Hyderabad Housing: 41% of Income Goes to EMIs, Third Least Affordable in India
Hyderabad remains the third least affordable residential market among India's eight major cities, with households spending 41% of their monthly income on home loan EMIs, according to Knight Frank India's latest Affordability Index for the first half of 2024. This ratio is unchanged from the end of 2023, despite the Reserve Bank of India (RBI) cutting interest rates by a cumulative 125 basis points.
The Affordability Index measures the proportion of household income needed to fund monthly EMIs for a housing unit. An EMI-to-income ratio above 50% is considered unaffordable, as banks rarely approve mortgages beyond that level.
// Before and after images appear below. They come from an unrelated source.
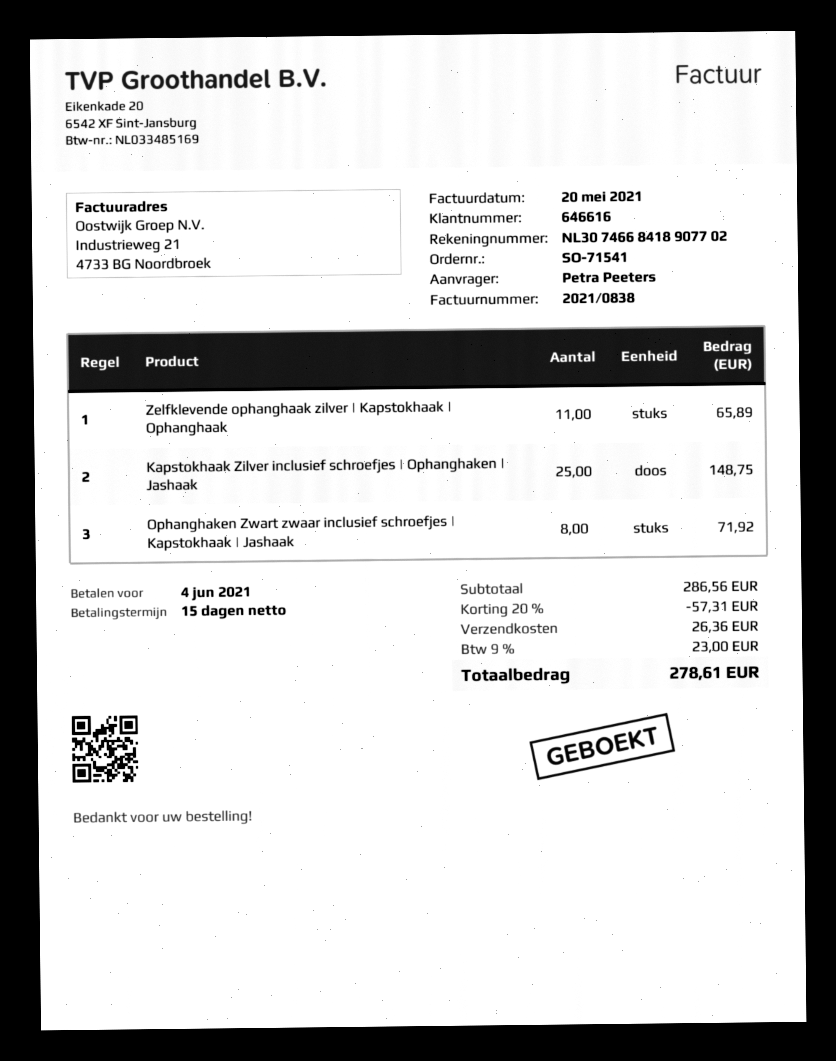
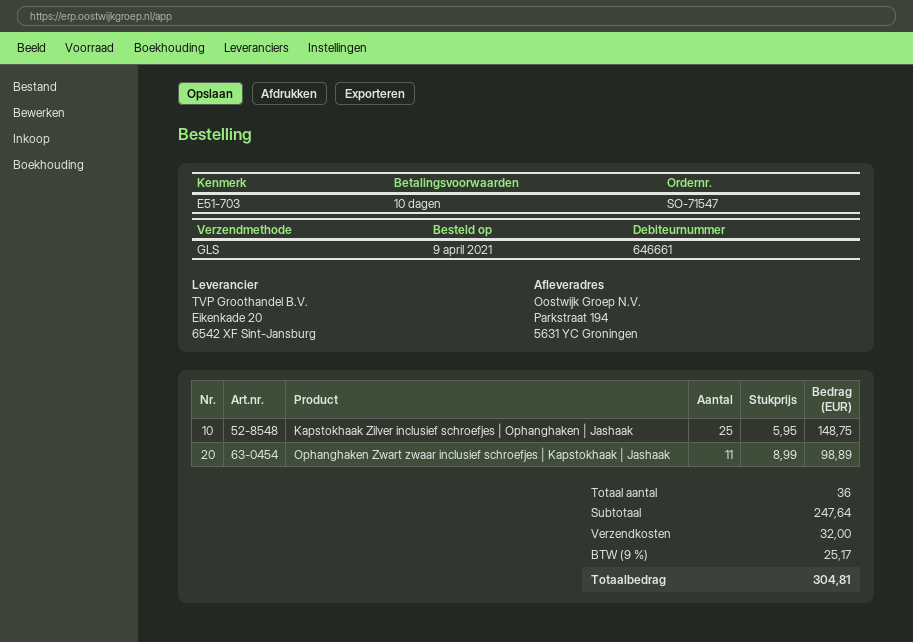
order number: SO-71541 -> SO-71547
payment terms: 15 days -> 10 days
customer number: 646616 -> 646661
Zelfklevende ophanghaak zilver | Kapstokhaak | Ophanghaak: 11 for 65.89 -> none
Ophanghaken Zwart zwaar inclusief schroefjes | Kapstokhaak | Jashaak: 8 for 71.92 -> 11 for 98.89
subtotal: 286.56 -> 247.64
discount: 20% = 57.31 -> none
shipping: 26.36 -> 32.00
tax: 9% = 23.00 -> 9% = 25.17
total: 278.61 -> 304.81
Only the Mumbai Metropolitan Region (69%) and the National Capital Region (67%) have higher EMI-to-income ratios than Hyderabad (41%). Bengaluru stands at 35%, followed by Chennai (29%), Pune (28%), Kolkata (25%), and Ahmedabad (23%) — making Ahmedabad the most affordable among the eight cities analysed.
The report notes that six of the eight cities remain within the affordability threshold of 50%. Affordability worsened marginally in Bengaluru and the National Capital Region compared with 2023, while Hyderabad and the other markets remained broadly stable. Lower borrowing costs from the RBI's rate cuts are expected to support housing demand through the rest of 2024.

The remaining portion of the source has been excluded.